> [DATA FOR ANALYSIS]
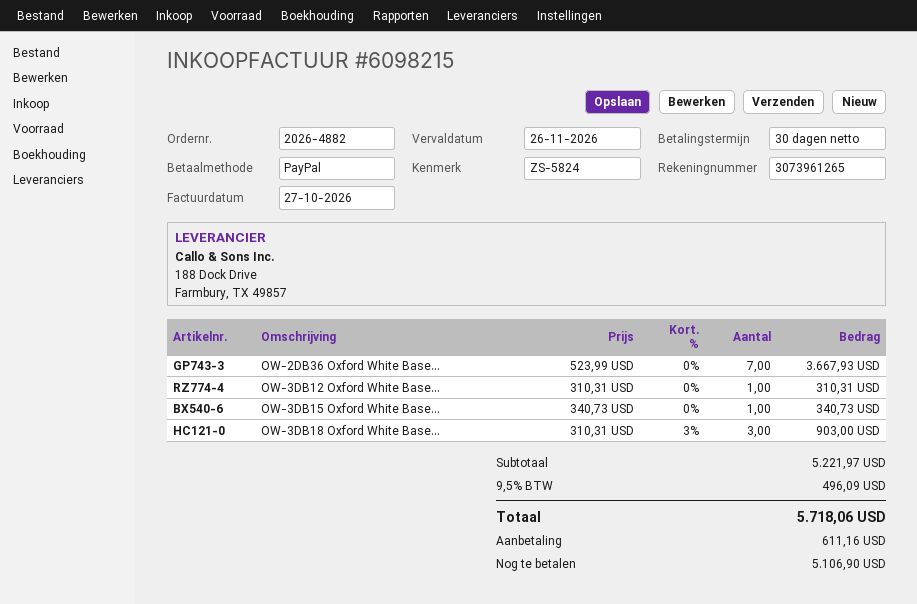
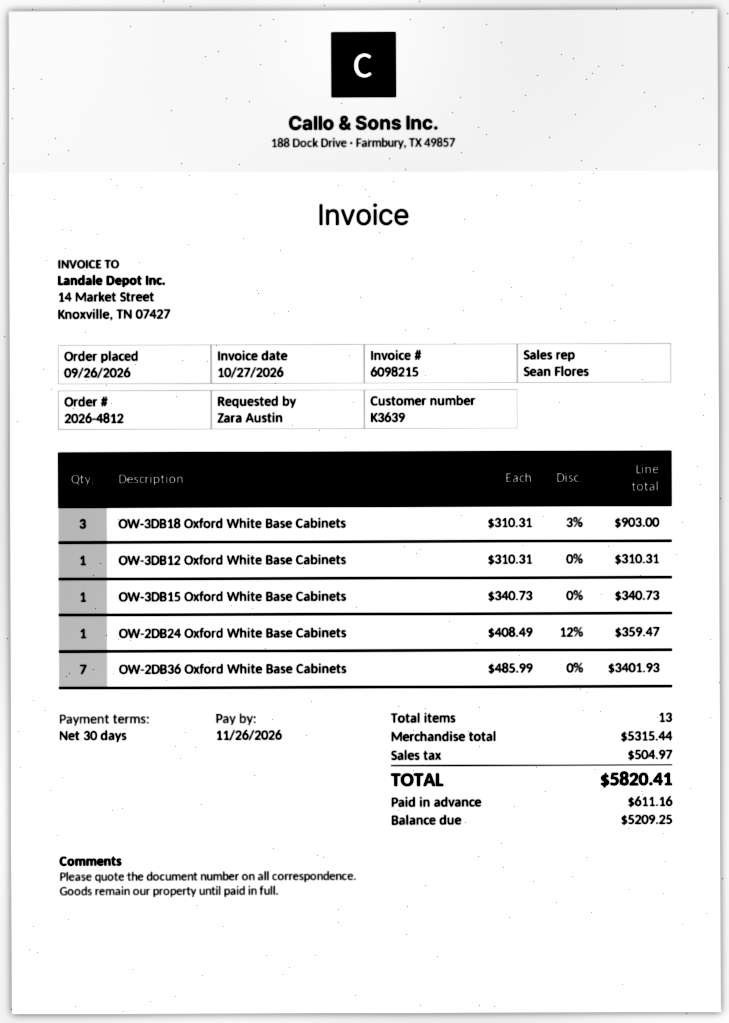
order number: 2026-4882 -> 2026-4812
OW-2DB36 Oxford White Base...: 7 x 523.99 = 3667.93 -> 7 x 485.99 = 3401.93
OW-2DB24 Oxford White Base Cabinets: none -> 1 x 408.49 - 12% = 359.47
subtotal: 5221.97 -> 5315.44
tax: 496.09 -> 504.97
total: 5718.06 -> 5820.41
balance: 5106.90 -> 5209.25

> [WORK TASK] All lines of the entries above where "Base" turns up should be reported.

> [RESULT]
OW-2DB36 Oxford White Base...: 7 x 523.99 = 3667.93 -> 7 x 485.99 = 3401.93
OW-2DB24 Oxford White Base Cabinets: none -> 1 x 408.49 - 12% = 359.47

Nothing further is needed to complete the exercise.